John Howard Szerman é um cineasta inglês, há muito radicado no Brasil. Filho de judeus poloneses que viveram o holocausto, ele encontrou no nosso país tropical o porto seguro para desenvolver uma carreira profícua principiada em Londres, onde fez mestrado em cinema e TV na conceituada The Royal College of Art. Por aqui, John se associou a grandes nomes locais, como Glauber Rocha, para quem desempenhou a função de cinegrafista no cultuado A Idade da Terra (1980). Ao longo de sua trajetória, trabalhou, também na televisão e foi fotógrafo de figuras importantes da MPB, como Caetano Veloso, Gilberto Gil, Os Mutantes e Jorge Ben Jor, ou seja, sempre esteve presente no circuito artístico tupiniquim. Com Santoro: O Homem e Sua Música, documentário escrito, fotografado e dirigido por ele, promove o resgate do compositor, músico e maestro Claudio Santoro, artista incontornável da cultura brasileira do século XX. John conversou conosco por telefone, direto do aeroporto de Congonhas, em São Paulo, sobre a relação com o cinebiografado. Confira mais este Papo de Cinema exclusivo.

 

Como se deu o seu contato com a obra de Cláudio Santoro?
Tive o primeiro contato com ele, rapidamente, em 1980 ou 1981, não lembro ao certo, num festival de música contemporânea no Rio de Janeiro. Minha esposa, na ocasião, tinha um primo que o conhecia. Ele nos apresentou. De cara, Cláudio foi muito simpático. Estudei contrabaixo quando garoto, ou seja, possuí algum contato com a música. Mas, sabia praticamente nada da obra do Cláudio. Em 2009, houve um evento em Brasília, no Centro Cultural Banco do Brasil, que comemorava seu centenário e lembrava os 20 anos de sua morte. Lá encontrei a sua viúva, Gisele, que sugeriu-me fazer algo audiovisual, para ele não cair no esquecimento.

E os passos seguintes?
Gravei esse evento que aconteceu durante quatro dias, em dois fins de semana. Portanto, já tinha material. Registrei posteriormente mais componentes. Obviamente, acabei utilizando alguns, outros não. Me debrucei sobre disso, com a Gisele contando várias coisas a respeito dele, da vida pessoal e das composições. Resolvi chamar o Alessandro, filho do Cláudio e expert, conhecedor profundo do legado do pai, para fazer a direção musical.
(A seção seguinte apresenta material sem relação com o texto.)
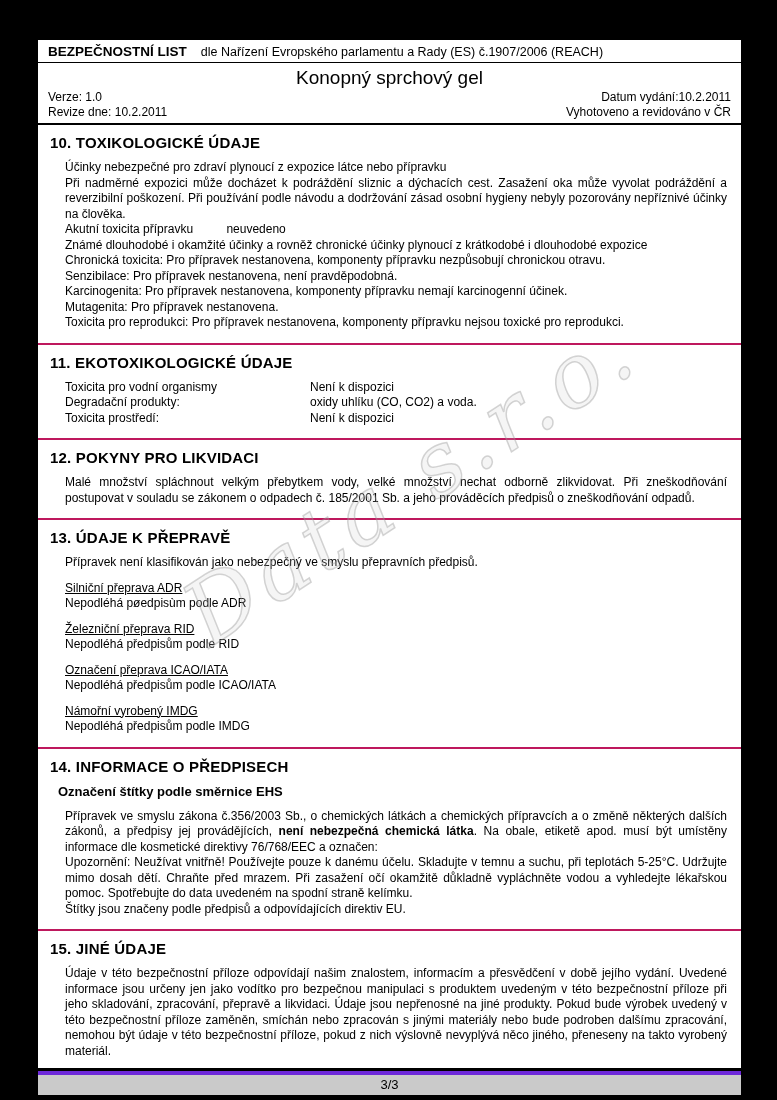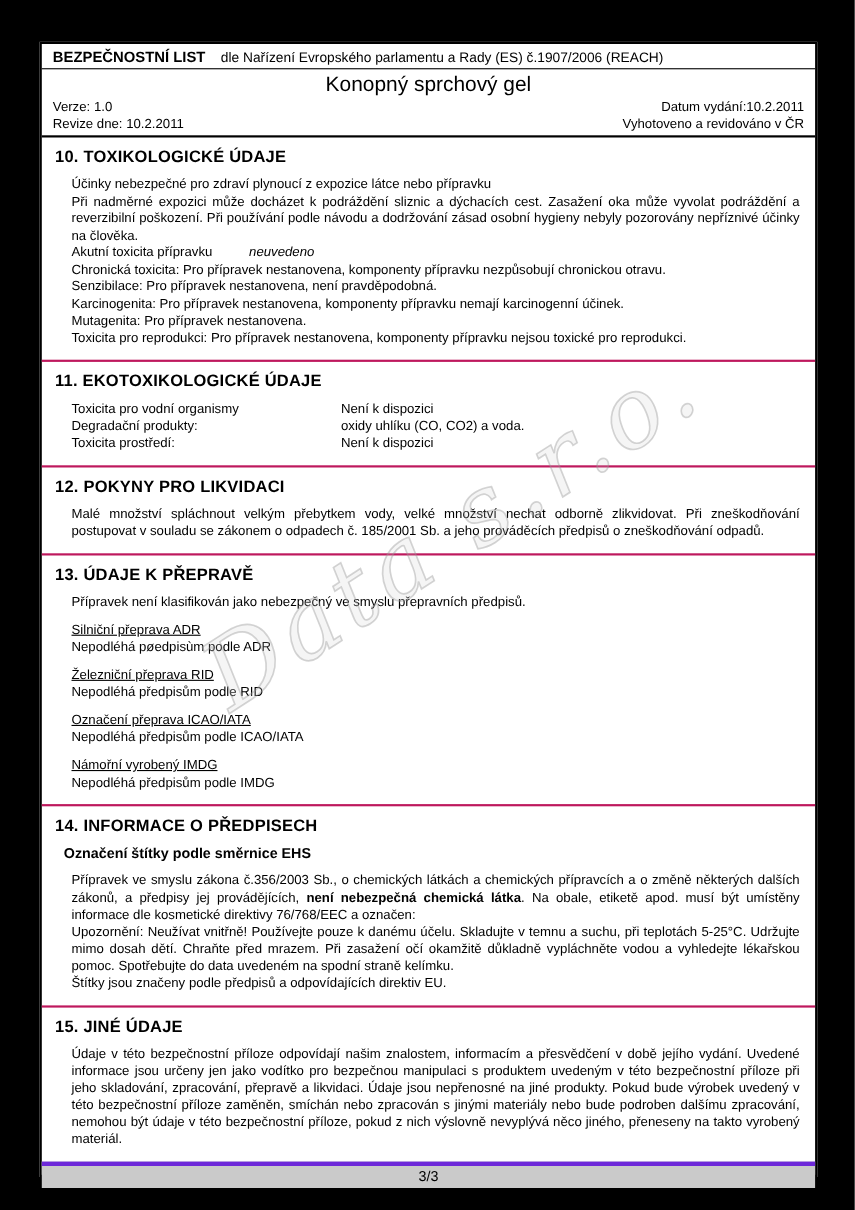--- a/index.html
+++ b/index.html
@@ -46,21 +46,21 @@
   .section-heading {
     font-size:15px; font-weight:bold;
     margin:3px 0 9px 2px;
     letter-spacing:0.2px;
   }
   .content { margin-left:17px; margin-right:2px; font-size:12px; line-height:15.5px; }
   .just { text-align:justify; }
   .kv-row { display:flex; }
   .kv-label { width:245px; flex-shrink:0; }
   .acute .lbl { display:inline-block; min-width:108px; }
-  .acute .val { margin-left:30px;font-style:italic; }
+  .acute .val { margin-left:30px; }
   .items div { }
   .transport { margin-top:10px; }
   .transport-title { text-decoration:underline; }
   .subheading { font-weight:bold; font-size:13px; margin:2px 0 10px 10px; }
   .bold { font-weight:bold; }
   .footer-bar {
     margin-top:auto;
     border-top:4px solid #6d28d9;
     background:#cacaca;
     text-align:center;
@@ -111,20 +111,21 @@
 
     <div class="section">
       <div class="section-heading">10. TOXIKOLOGICKÉ ÚDAJE</div>
       <div class="content">
         <div>Účinky nebezpečné pro zdraví plynoucí z expozice látce nebo přípravku</div>
         <div class="just">Při nadměrné expozici může docházet k podráždění sliznic a dýchacích cest. Zasažení oka může vyvolat podráždění a reverzibilní poškození. Při používání podle návodu a dodržování zásad osobní hygieny nebyly pozorovány nepříznivé účinky na člověka.</div>
         <div class="acute">
           <span class="lbl">Akutní toxicita přípravku</span>
           <span class="val">neuvedeno</span>
         </div>
+        <div>Známé dlouhodobé i okamžité účinky a rovněž chronické účinky plynoucí z krátkodobé i dlouhodobé expozice</div>
         <div class="items">
           <div>Chronická toxicita: Pro přípravek nestanovena, komponenty přípravku nezpůsobují chronickou otravu.</div>
           <div>Senzibilace: Pro přípravek nestanovena, není pravděpodobná.</div>
           <div>Karcinogenita: Pro přípravek nestanovena, komponenty přípravku nemají karcinogenní účinek.</div>
           <div>Mutagenita: Pro přípravek nestanovena.</div>
           <div>Toxicita pro reprodukci: Pro přípravek nestanovena, komponenty přípravku nejsou toxické pro reprodukci.</div>
         </div>
       </div>
     </div>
Ele dividiu sua obra em quatro fases. Posteriormente, escolhemos as principais peças de cada fase e procuramos quem pudesse interpreta-las. Trabalhamos com quatro orquestras, e também comprei material de um ensaio em Berlim.

 

John, por que era importante para você retratar esse grande artista brasileiro?
A Gisele encontrou cerca de 14 fitas que Claudio havia gravado. Era um material solicitado por uma amiga que morava no exterior, cuja intenção era fazer um livro sobre ele. A partir dessas fitas fui conhecendo mais profundamente a vida desse homem notável. Quanto mais desvendava o Claudio, mais me interessava. Apaixonei-me pela figura. Achava todas as composições geniais. Ele foi o músico brasileiro que mais explorou diferentes técnicas. Apenas comparável ao Stravinsky em âmbito mundial.  Foi precursor da Bossa Nova. Na fase europeia começou a curtir musica eletrônica. Em pouco tempo, virou regente da faculdade de música onde trabalhava na Alemanha. Quem o conhecia, sabia: era gênio. Interessei-me realmente por ele e me envolvi com isso durante três anos. Gravamos tudo com equipamentos de muitíssima qualidade, pois queríamos fazer jus ao legado do Cláudio.

 

Você dá muito espaço à obra de Cláudio em meio às entrevistas. Como se deu esse processo de construção narrativa? Qual era a sua intenção principal?
Desde o inicio havia a intenção de privilegiar as composições, mas isso foi se aprofundando na medida em que filmamos, conforme interagíamos com as orquestras e os musicólogos. O maestro Júlio Medaglia, por exemplo, era muito amigo dele, tanto que lhe dava até a chave de sua casa em São Paulo. Conversar com gente assim, que conhece a música do Claudio, também levou a esse direcionamento. Mas, incrível, diversas pessoas, inclusive do meio, não tinham contato. Claudio era manauara, mas o próprio regente da Amazonas Filarmônica desconhecia a sua obra. Quando começamos a colaborar, ele ficou embevecido. Portanto, a intenção de privilegiar as peças musicais norteava desde o início, mas foi cada vez mais prestigiada.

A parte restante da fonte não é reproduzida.